=== Begin Enclosure ===

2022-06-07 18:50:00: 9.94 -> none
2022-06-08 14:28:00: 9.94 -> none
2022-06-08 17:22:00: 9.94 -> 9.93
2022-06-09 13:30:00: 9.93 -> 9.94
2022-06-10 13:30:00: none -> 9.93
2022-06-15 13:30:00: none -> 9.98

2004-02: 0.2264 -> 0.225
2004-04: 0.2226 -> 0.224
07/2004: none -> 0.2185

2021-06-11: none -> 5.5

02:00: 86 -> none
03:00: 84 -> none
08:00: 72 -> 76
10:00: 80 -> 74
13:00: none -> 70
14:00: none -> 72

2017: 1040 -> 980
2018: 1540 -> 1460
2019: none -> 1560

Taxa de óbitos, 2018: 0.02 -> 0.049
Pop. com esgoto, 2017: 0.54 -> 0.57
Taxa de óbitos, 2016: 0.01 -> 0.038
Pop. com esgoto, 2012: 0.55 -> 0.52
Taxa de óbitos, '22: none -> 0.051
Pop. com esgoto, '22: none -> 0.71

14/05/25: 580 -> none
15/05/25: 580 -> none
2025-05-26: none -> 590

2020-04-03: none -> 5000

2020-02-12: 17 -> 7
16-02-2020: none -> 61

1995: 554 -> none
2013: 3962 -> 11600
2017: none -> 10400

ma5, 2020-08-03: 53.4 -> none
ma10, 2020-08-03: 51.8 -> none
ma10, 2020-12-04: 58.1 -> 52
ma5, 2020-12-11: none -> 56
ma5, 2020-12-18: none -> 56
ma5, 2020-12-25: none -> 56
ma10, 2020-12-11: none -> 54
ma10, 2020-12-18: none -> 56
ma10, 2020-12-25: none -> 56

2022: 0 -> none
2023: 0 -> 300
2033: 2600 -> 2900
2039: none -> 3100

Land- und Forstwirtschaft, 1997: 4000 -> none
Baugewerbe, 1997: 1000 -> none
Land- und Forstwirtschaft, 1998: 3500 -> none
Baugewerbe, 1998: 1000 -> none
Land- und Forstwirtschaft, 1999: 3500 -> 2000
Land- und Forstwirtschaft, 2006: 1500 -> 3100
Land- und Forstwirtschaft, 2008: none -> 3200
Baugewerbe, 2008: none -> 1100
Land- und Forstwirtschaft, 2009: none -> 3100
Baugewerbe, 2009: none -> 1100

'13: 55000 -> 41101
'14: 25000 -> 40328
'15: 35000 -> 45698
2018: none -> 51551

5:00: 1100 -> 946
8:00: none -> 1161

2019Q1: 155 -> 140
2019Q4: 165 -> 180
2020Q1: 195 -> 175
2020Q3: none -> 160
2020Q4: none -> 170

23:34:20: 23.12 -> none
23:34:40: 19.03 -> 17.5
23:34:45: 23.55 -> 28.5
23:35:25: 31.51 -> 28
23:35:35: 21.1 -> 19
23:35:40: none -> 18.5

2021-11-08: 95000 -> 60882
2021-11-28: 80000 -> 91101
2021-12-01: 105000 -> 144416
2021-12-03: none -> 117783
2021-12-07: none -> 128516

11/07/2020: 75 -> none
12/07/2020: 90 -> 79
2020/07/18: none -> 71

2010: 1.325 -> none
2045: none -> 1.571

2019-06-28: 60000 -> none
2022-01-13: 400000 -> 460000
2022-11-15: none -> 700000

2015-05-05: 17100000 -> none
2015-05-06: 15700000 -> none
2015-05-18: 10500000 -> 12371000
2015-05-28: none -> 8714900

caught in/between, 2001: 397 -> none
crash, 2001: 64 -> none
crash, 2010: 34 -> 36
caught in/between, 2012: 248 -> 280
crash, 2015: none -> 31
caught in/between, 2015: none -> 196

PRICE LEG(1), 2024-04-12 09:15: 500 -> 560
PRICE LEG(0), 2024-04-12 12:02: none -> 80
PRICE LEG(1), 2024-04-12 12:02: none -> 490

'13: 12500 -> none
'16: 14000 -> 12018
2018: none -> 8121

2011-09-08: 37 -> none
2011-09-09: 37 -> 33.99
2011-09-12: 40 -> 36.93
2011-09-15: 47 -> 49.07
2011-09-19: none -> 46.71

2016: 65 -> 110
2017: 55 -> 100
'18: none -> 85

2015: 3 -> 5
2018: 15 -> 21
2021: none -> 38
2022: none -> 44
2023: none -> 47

=== End Enclosure ===

- _Assigned task_
Please output only the lines from the first line of the entries through the line with "2004-04: 0.2226 -> 0.224", both included, exactly as written.

- _The completed task_
2022-06-07 18:50:00: 9.94 -> none
2022-06-08 14:28:00: 9.94 -> none
2022-06-08 17:22:00: 9.94 -> 9.93
2022-06-09 13:30:00: 9.93 -> 9.94
2022-06-10 13:30:00: none -> 9.93
2022-06-15 13:30:00: none -> 9.98

2004-02: 0.2264 -> 0.225
2004-04: 0.2226 -> 0.224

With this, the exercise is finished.